Pariente B, et al. Gastroenterol 2015; 148: 52-63. The researchers in this cross-sectional study developed the Lémann Index which measures cumulative structural bowel damage in patients with CD.  My only complaint with this study was the associated editorial on pages 8-10, titled “The Holy Grail, or Only Half Way There?”  There are too many medical advances compared to ‘the holy grail’ and, in my opinion, this shouldn’t be one of them.

Zitomersky NL et al. Inflamm Bowel Dis 2015; 21: 307-14.  In this study the authors examine the relationship between the development of antibodies to infliximab (ATI) and the risk of surgery in a cross-sectional cohort of pediatric and young adult patients.  Not surprisingly, development of ATI, which was noted in 20% of cohort, correlated with reductions in infliximab levels and higher risk of surgery.  Interestingly, prior (but not current) immunomodulator therapy was associated with lower antibody levels (P=0.007).  Perhaps, “step-up” therapy may lower the risk of ATI. (This was a point noted by James Markowitz in a previous post: More NASPGHAN Meeting Notes: IBD Hot Topics | gutsandgrowth)

Rogler G, Vavricka S. Inflamm Bowel Dis 2015; 21: 400-08. This review article discusses the exposome in IBD.  Exposures include air pollution, diet, drugs, infections, water pollution, food additives, and smoking.  These exposures influence the gut microbiome and genetic susceptibility. “Only environmental influences…explain the rising incidence in IBD worldwide.

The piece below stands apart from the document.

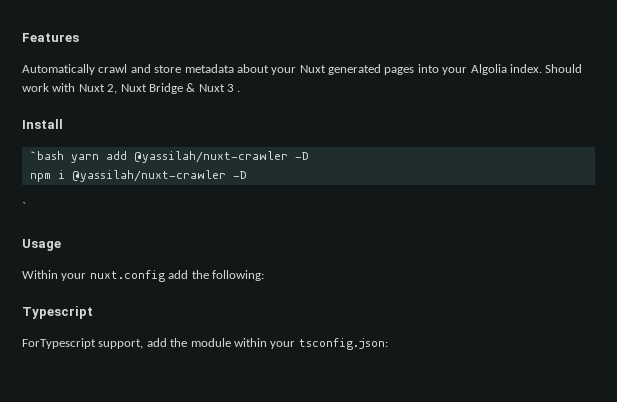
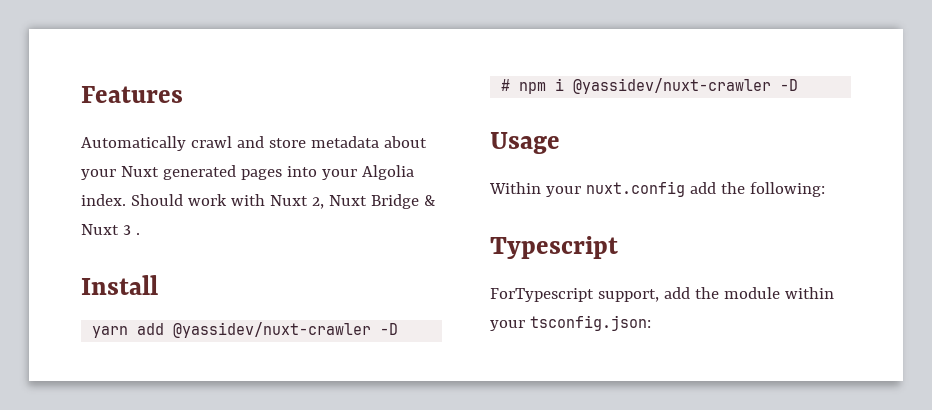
[29,151,64,160] `bash -> (158, 285) none
[133,151,309,163] @yassilah/nuxt-crawler -D // -> [173,322,399,338] [501,79,511,91] @yassidev/nuxt-crawler -D // #
[71,170,247,182] [22,202,26,211] @yassilah/nuxt-crawler -D // ` -> [573,78,799,94] @yassidev/nuxt-crawler -D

The investigation of the exposome…is an enormous challenge…[but] of crucial importance.” (Related blog post: What do you know about the “exposome”? | gutsandgrowth)

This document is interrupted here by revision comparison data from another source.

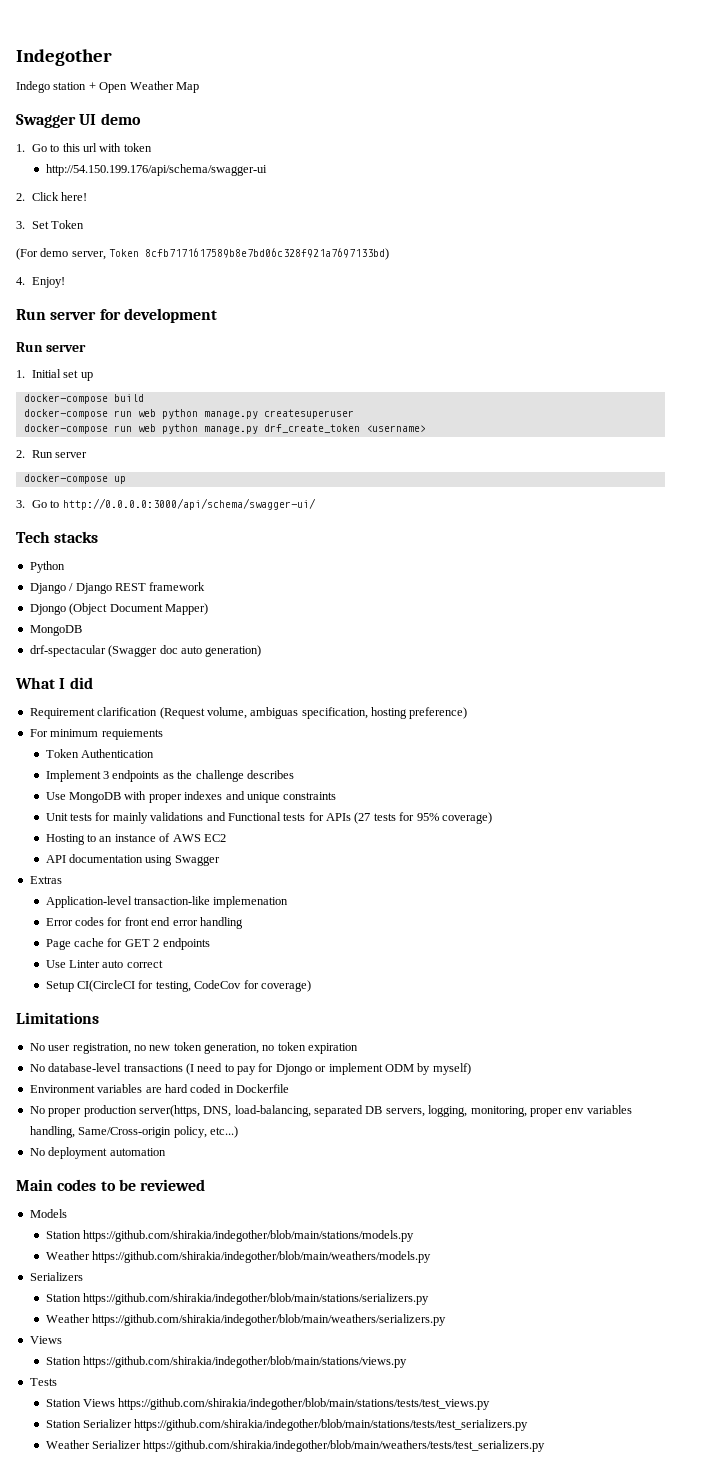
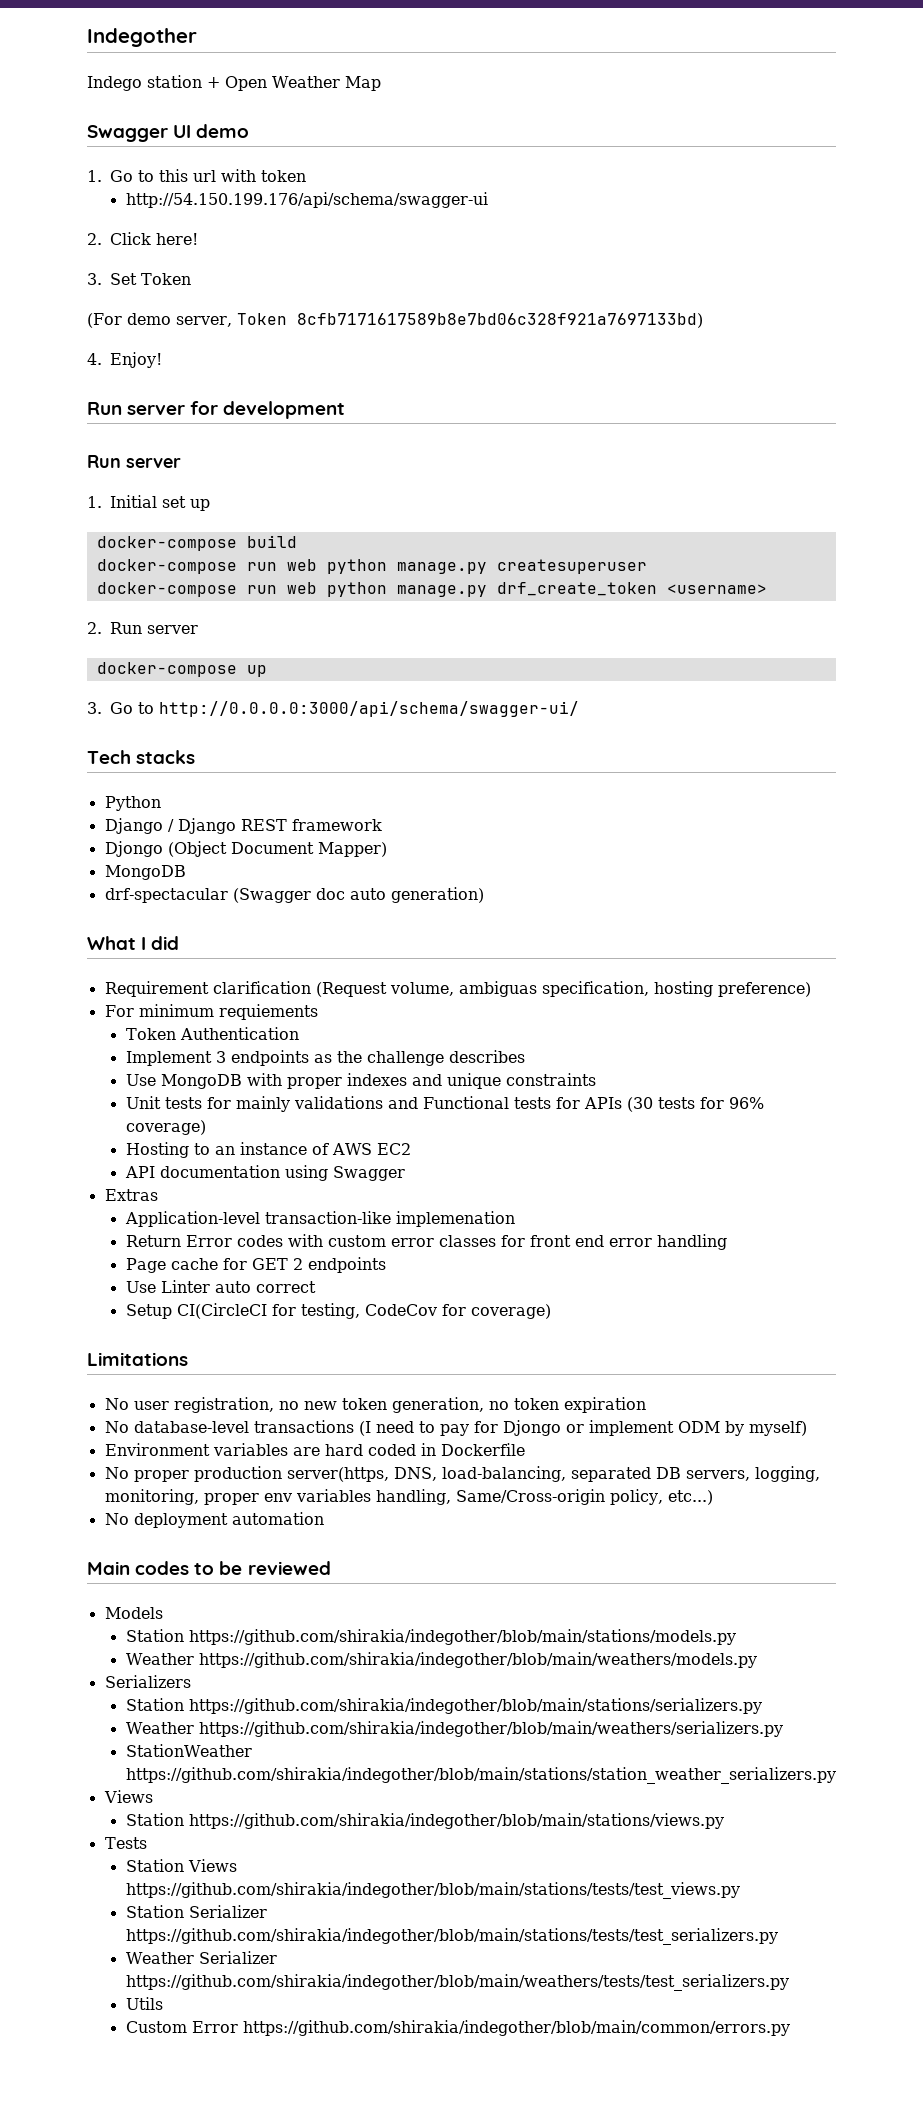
[354,812,439,824] (27 tests for 95% -> [626,1097,764,1112] (30 tests for 96%
(289, 902) none -> [125,1235,181,1247] Return
(105, 921) none -> [287,1234,496,1247] with custom error classes
(447, 1320) none -> [125,1744,252,1757] [125,1767,836,1784] // StationWeather https://github.com/shirakia/indegother/blob/main/stations/station_weather_serializers.py
(546, 1446) none -> [125,1997,163,2010] [125,2020,790,2036] // Utils // Custom Error https://github.com/shirakia/indegother/blob/main/common/errors.py

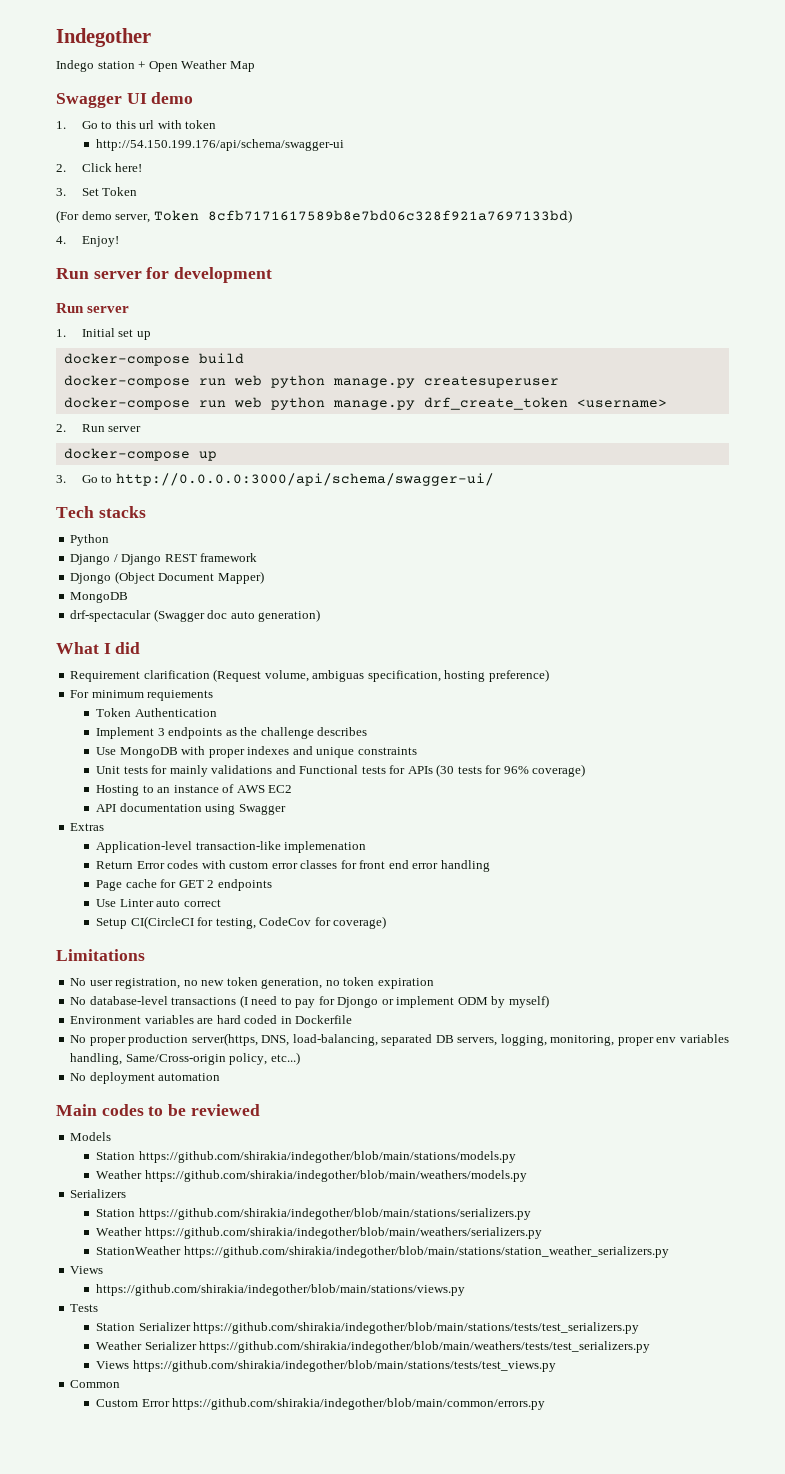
[125,1813,184,1826] Station -> (104, 1270) none
[125,1859,237,1872] [125,1882,740,1899] // Station Views https://github.com/shirakia/indegother/blob/main/stations/tests/test_views.py -> (99, 1308) none
[125,1997,163,2010] Utils -> [96,1360,556,1372] [70,1380,121,1388] Views https://github.com/shirakia/indegother/blob/main/stations/tests/test_views.py // Common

Kalmon RS. Inflamm Bowel Dis 2015; 21: 428-35. Review article provides information when there is a prior personal or family history of malignancy (=avoid thiopurines).  Figure 2 is a suggested algorithm for those with IBD and a previous diagnosis of cancer.

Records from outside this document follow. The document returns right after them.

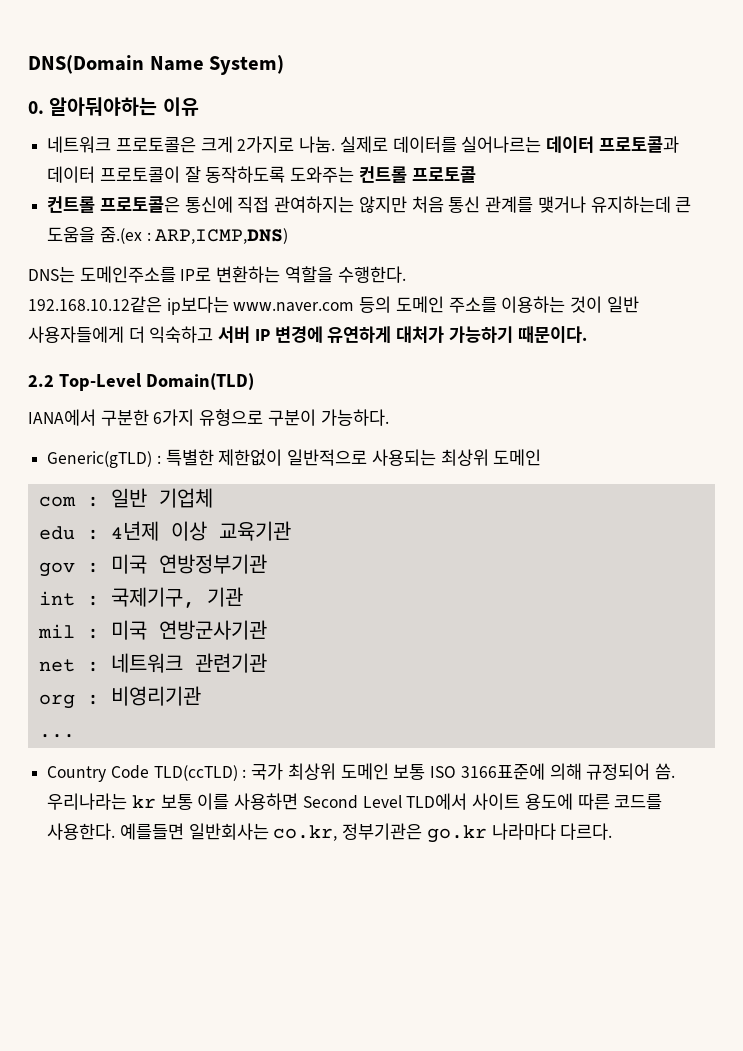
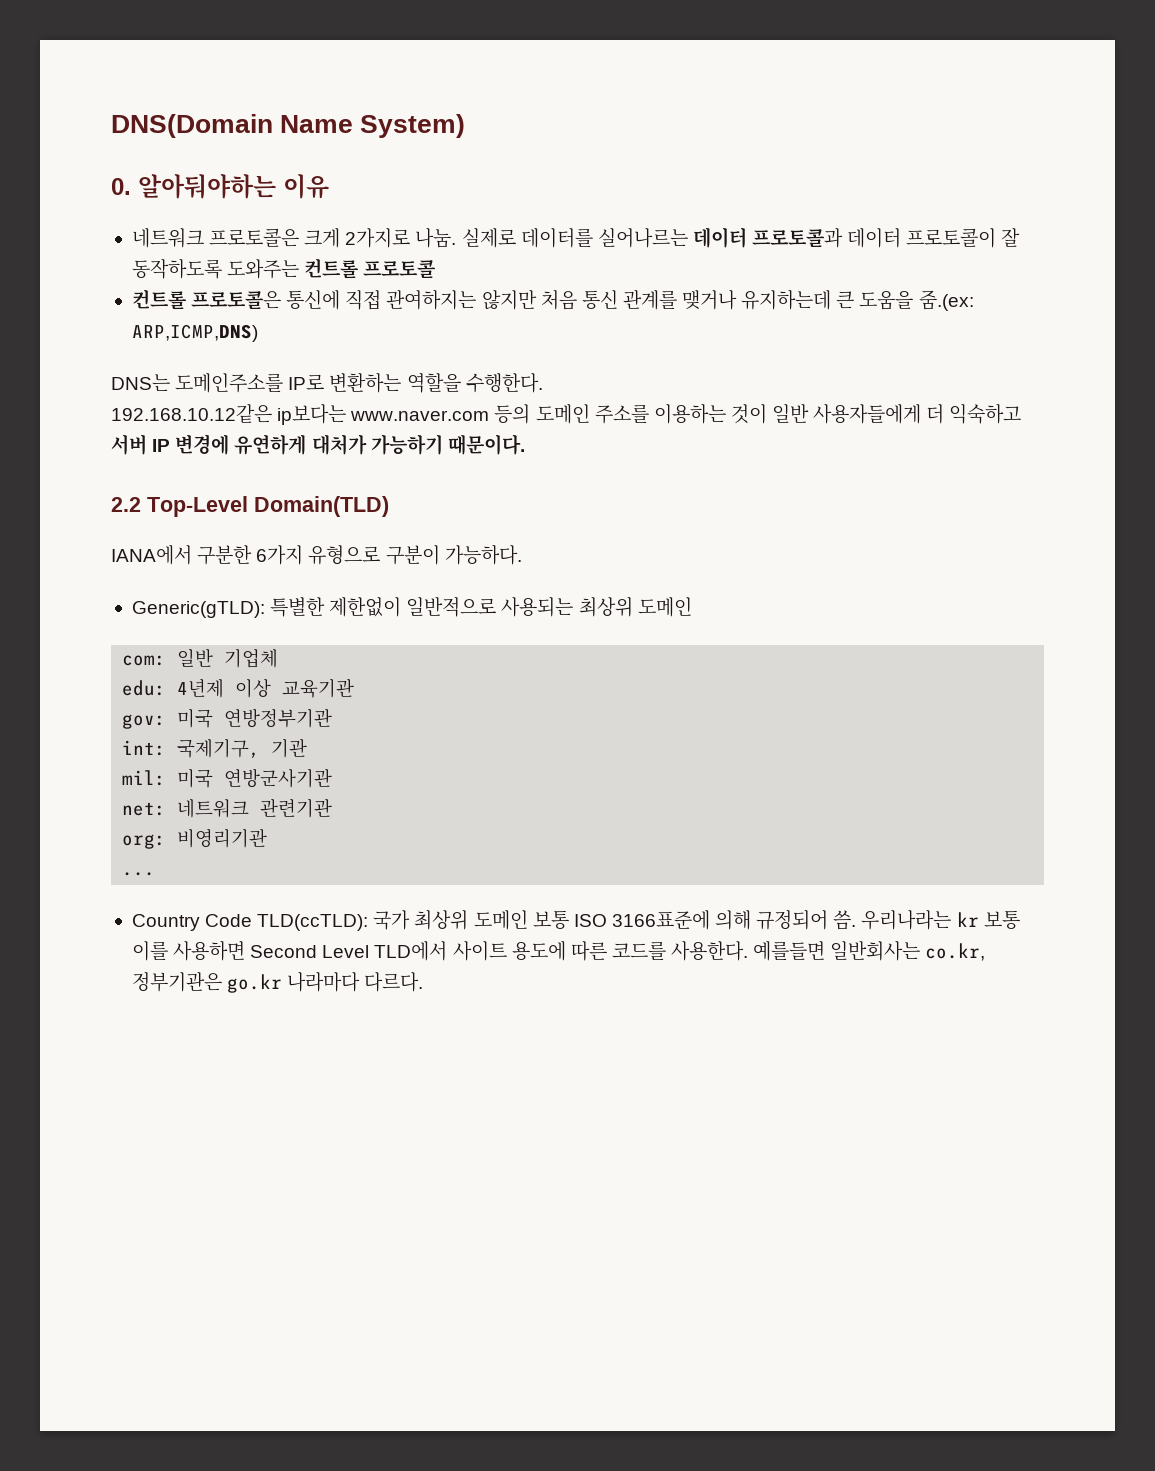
[99,227,151,244] 줌.(ex : -> [918,290,974,311] 줌.(ex:
[47,451,161,468] Generic(gTLD) : -> [131,601,265,618] Generic(gTLD):
[38,496,99,507] com : -> [122,655,167,666] com:
[38,526,99,540] edu : -> [122,680,167,696] edu:
[38,562,99,577] gov : -> [122,714,167,729] gov:
[38,591,99,606] int : -> [122,740,167,756] int:
[37,624,99,639] mil : -> [122,770,167,786] mil:
[38,659,99,672] net : -> [122,802,167,816] net:
[38,694,99,709] org : -> [122,834,167,849] org:
[153,765,247,781] TLD(ccTLD) : -> [257,914,369,931] TLD(ccTLD):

  • In those in which the cancer is adequately controlled, the recommendations indicate that if it has been more than 2 years since completion of therapy to use a ‘step-up’ management and favor methotrexate over thiopurines
  • In those with less than 2 years since completion of cancer treatment and not responsive to 5-ASAs/antibiotics, then “consider monotherapy with biologic agents.”
  • In those still receiving chemotherapy, the authors suggest “hold immunosuppression and follow course of IBD.  If IBD not well controlled despite chemotherapy, 5-ASAs and antibiotics, treat flares with steroids, then consider biologic agents.”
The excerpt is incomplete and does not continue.